Every line of the material below must be repeated exactly.
━━ Listed records
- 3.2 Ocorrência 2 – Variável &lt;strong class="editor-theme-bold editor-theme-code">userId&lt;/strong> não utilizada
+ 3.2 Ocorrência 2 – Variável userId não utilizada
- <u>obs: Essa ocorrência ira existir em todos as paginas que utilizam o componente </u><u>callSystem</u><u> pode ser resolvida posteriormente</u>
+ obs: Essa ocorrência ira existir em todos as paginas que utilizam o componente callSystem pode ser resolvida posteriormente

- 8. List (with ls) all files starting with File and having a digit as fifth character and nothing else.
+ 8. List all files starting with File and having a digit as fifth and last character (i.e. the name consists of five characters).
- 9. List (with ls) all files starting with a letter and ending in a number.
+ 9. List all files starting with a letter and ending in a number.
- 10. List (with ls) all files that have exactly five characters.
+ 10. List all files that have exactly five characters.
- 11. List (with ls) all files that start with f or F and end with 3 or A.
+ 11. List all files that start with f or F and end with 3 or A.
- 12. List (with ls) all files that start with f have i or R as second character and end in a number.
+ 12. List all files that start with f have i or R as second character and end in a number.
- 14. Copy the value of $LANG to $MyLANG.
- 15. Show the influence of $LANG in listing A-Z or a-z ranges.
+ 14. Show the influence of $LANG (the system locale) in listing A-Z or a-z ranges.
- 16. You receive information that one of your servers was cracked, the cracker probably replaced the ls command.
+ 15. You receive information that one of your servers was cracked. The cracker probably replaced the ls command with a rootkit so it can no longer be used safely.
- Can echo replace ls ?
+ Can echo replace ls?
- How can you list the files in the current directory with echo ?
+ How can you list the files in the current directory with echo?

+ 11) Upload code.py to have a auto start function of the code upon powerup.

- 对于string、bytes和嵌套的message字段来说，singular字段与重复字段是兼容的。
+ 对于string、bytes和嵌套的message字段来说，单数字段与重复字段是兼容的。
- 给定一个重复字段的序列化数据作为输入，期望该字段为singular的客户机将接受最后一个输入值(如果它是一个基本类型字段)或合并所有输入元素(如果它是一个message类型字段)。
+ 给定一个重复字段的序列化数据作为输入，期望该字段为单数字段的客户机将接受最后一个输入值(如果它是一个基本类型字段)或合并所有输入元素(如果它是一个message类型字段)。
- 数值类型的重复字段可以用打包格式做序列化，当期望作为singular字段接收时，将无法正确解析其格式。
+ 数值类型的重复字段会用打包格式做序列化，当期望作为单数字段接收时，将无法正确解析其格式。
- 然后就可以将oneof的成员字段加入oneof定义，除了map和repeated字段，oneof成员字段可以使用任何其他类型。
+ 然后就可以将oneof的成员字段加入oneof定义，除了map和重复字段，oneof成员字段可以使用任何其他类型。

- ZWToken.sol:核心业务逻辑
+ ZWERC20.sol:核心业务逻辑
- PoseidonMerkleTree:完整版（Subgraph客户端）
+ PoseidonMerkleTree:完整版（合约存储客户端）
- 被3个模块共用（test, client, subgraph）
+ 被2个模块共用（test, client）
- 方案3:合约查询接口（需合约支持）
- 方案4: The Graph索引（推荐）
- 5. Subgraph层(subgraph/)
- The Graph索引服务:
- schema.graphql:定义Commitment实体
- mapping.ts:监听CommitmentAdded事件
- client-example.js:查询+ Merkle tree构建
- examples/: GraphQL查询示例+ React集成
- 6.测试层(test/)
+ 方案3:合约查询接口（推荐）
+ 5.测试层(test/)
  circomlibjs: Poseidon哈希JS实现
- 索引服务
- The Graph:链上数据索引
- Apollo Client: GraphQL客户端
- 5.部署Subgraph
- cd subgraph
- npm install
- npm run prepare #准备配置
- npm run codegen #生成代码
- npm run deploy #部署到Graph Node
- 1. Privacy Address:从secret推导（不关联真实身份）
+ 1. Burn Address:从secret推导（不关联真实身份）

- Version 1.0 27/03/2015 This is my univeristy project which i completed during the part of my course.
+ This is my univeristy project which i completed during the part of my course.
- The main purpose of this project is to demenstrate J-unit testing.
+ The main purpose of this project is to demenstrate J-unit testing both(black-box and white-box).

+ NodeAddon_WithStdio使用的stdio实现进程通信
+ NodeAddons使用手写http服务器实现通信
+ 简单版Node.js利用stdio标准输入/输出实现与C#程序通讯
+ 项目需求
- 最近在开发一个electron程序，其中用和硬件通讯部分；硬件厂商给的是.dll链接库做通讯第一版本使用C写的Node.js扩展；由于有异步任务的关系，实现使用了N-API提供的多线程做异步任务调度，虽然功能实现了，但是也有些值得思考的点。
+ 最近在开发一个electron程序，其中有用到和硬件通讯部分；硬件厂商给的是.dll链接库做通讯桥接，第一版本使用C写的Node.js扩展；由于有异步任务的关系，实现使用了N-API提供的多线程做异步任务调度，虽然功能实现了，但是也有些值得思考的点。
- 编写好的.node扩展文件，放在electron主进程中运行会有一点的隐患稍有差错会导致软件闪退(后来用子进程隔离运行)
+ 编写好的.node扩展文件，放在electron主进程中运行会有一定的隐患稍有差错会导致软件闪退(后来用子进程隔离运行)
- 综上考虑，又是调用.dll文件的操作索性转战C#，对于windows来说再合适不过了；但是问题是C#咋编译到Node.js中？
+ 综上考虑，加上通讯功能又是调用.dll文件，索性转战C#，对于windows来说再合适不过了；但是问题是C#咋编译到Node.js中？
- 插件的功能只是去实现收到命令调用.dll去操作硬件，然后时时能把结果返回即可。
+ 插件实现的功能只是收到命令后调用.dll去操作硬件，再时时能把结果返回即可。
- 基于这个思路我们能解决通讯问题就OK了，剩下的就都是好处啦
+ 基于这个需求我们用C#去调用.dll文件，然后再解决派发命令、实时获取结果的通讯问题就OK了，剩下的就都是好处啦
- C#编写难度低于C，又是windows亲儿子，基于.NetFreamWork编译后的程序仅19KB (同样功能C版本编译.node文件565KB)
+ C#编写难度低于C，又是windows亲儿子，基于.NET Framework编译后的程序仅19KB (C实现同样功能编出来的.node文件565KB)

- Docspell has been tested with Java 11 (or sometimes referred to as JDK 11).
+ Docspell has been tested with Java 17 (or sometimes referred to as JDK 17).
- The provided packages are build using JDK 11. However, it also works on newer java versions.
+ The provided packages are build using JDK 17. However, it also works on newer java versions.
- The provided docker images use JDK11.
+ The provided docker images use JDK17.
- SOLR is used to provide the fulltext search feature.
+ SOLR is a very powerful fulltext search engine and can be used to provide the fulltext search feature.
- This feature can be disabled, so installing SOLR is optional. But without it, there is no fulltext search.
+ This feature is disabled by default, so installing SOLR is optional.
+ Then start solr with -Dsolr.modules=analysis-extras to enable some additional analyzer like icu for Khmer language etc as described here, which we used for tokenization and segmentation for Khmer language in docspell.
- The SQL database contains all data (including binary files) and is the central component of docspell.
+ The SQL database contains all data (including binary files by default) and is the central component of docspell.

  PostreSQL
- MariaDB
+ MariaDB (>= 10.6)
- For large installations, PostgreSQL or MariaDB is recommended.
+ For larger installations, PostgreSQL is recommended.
━━━━
■ **Your solution**
- 3.2 Ocorrência 2 – Variável &lt;strong class="editor-theme-bold editor-theme-code">userId&lt;/strong> não utilizada
+ 3.2 Ocorrência 2 – Variável userId não utilizada
- <u>obs: Essa ocorrência ira existir em todos as paginas que utilizam o componente </u><u>callSystem</u><u> pode ser resolvida posteriormente</u>
+ obs: Essa ocorrência ira existir em todos as paginas que utilizam o componente callSystem pode ser resolvida posteriormente

- 8. List (with ls) all files starting with File and having a digit as fifth character and nothing else.
+ 8. List all files starting with File and having a digit as fifth and last character (i.e. the name consists of five characters).
- 9. List (with ls) all files starting with a letter and ending in a number.
+ 9. List all files starting with a letter and ending in a number.
- 10. List (with ls) all files that have exactly five characters.
+ 10. List all files that have exactly five characters.
- 11. List (with ls) all files that start with f or F and end with 3 or A.
+ 11. List all files that start with f or F and end with 3 or A.
- 12. List (with ls) all files that start with f have i or R as second character and end in a number.
+ 12. List all files that start with f have i or R as second character and end in a number.
- 14. Copy the value of $LANG to $MyLANG.
- 15. Show the influence of $LANG in listing A-Z or a-z ranges.
+ 14. Show the influence of $LANG (the system locale) in listing A-Z or a-z ranges.
- 16. You receive information that one of your servers was cracked, the cracker probably replaced the ls command.
+ 15. You receive information that one of your servers was cracked. The cracker probably replaced the ls command with a rootkit so it can no longer be used safely.
- Can echo replace ls ?
+ Can echo replace ls?
- How can you list the files in the current directory with echo ?
+ How can you list the files in the current directory with echo?

+ 11) Upload code.py to have a auto start function of the code upon powerup.

- 对于string、bytes和嵌套的message字段来说，singular字段与重复字段是兼容的。
+ 对于string、bytes和嵌套的message字段来说，单数字段与重复字段是兼容的。
- 给定一个重复字段的序列化数据作为输入，期望该字段为singular的客户机将接受最后一个输入值(如果它是一个基本类型字段)或合并所有输入元素(如果它是一个message类型字段)。
+ 给定一个重复字段的序列化数据作为输入，期望该字段为单数字段的客户机将接受最后一个输入值(如果它是一个基本类型字段)或合并所有输入元素(如果它是一个message类型字段)。
- 数值类型的重复字段可以用打包格式做序列化，当期望作为singular字段接收时，将无法正确解析其格式。
+ 数值类型的重复字段会用打包格式做序列化，当期望作为单数字段接收时，将无法正确解析其格式。
- 然后就可以将oneof的成员字段加入oneof定义，除了map和repeated字段，oneof成员字段可以使用任何其他类型。
+ 然后就可以将oneof的成员字段加入oneof定义，除了map和重复字段，oneof成员字段可以使用任何其他类型。

- ZWToken.sol:核心业务逻辑
+ ZWERC20.sol:核心业务逻辑
- PoseidonMerkleTree:完整版（Subgraph客户端）
+ PoseidonMerkleTree:完整版（合约存储客户端）
- 被3个模块共用（test, client, subgraph）
+ 被2个模块共用（test, client）
- 方案3:合约查询接口（需合约支持）
- 方案4: The Graph索引（推荐）
- 5. Subgraph层(subgraph/)
- The Graph索引服务:
- schema.graphql:定义Commitment实体
- mapping.ts:监听CommitmentAdded事件
- client-example.js:查询+ Merkle tree构建
- examples/: GraphQL查询示例+ React集成
- 6.测试层(test/)
+ 方案3:合约查询接口（推荐）
+ 5.测试层(test/)
  circomlibjs: Poseidon哈希JS实现
- 索引服务
- The Graph:链上数据索引
- Apollo Client: GraphQL客户端
- 5.部署Subgraph
- cd subgraph
- npm install
- npm run prepare #准备配置
- npm run codegen #生成代码
- npm run deploy #部署到Graph Node
- 1. Privacy Address:从secret推导（不关联真实身份）
+ 1. Burn Address:从secret推导（不关联真实身份）

- Version 1.0 27/03/2015 This is my univeristy project which i completed during the part of my course.
+ This is my univeristy project which i completed during the part of my course.
- The main purpose of this project is to demenstrate J-unit testing.
+ The main purpose of this project is to demenstrate J-unit testing both(black-box and white-box).

+ NodeAddon_WithStdio使用的stdio实现进程通信
+ NodeAddons使用手写http服务器实现通信
+ 简单版Node.js利用stdio标准输入/输出实现与C#程序通讯
+ 项目需求
- 最近在开发一个electron程序，其中用和硬件通讯部分；硬件厂商给的是.dll链接库做通讯第一版本使用C写的Node.js扩展；由于有异步任务的关系，实现使用了N-API提供的多线程做异步任务调度，虽然功能实现了，但是也有些值得思考的点。
+ 最近在开发一个electron程序，其中有用到和硬件通讯部分；硬件厂商给的是.dll链接库做通讯桥接，第一版本使用C写的Node.js扩展；由于有异步任务的关系，实现使用了N-API提供的多线程做异步任务调度，虽然功能实现了，但是也有些值得思考的点。
- 编写好的.node扩展文件，放在electron主进程中运行会有一点的隐患稍有差错会导致软件闪退(后来用子进程隔离运行)
+ 编写好的.node扩展文件，放在electron主进程中运行会有一定的隐患稍有差错会导致软件闪退(后来用子进程隔离运行)
- 综上考虑，又是调用.dll文件的操作索性转战C#，对于windows来说再合适不过了；但是问题是C#咋编译到Node.js中？
+ 综上考虑，加上通讯功能又是调用.dll文件，索性转战C#，对于windows来说再合适不过了；但是问题是C#咋编译到Node.js中？
- 插件的功能只是去实现收到命令调用.dll去操作硬件，然后时时能把结果返回即可。
+ 插件实现的功能只是收到命令后调用.dll去操作硬件，再时时能把结果返回即可。
- 基于这个思路我们能解决通讯问题就OK了，剩下的就都是好处啦
+ 基于这个需求我们用C#去调用.dll文件，然后再解决派发命令、实时获取结果的通讯问题就OK了，剩下的就都是好处啦
- C#编写难度低于C，又是windows亲儿子，基于.NetFreamWork编译后的程序仅19KB (同样功能C版本编译.node文件565KB)
+ C#编写难度低于C，又是windows亲儿子，基于.NET Framework编译后的程序仅19KB (C实现同样功能编出来的.node文件565KB)

- Docspell has been tested with Java 11 (or sometimes referred to as JDK 11).
+ Docspell has been tested with Java 17 (or sometimes referred to as JDK 17).
- The provided packages are build using JDK 11. However, it also works on newer java versions.
+ The provided packages are build using JDK 17. However, it also works on newer java versions.
- The provided docker images use JDK11.
+ The provided docker images use JDK17.
- SOLR is used to provide the fulltext search feature.
+ SOLR is a very powerful fulltext search engine and can be used to provide the fulltext search feature.
- This feature can be disabled, so installing SOLR is optional. But without it, there is no fulltext search.
+ This feature is disabled by default, so installing SOLR is optional.
+ Then start solr with -Dsolr.modules=analysis-extras to enable some additional analyzer like icu for Khmer language etc as described here, which we used for tokenization and segmentation for Khmer language in docspell.
- The SQL database contains all data (including binary files) and is the central component of docspell.
+ The SQL database contains all data (including binary files by default) and is the central component of docspell.

  PostreSQL
- MariaDB
+ MariaDB (>= 10.6)
- For large installations, PostgreSQL or MariaDB is recommended.
+ For larger installations, PostgreSQL is recommended.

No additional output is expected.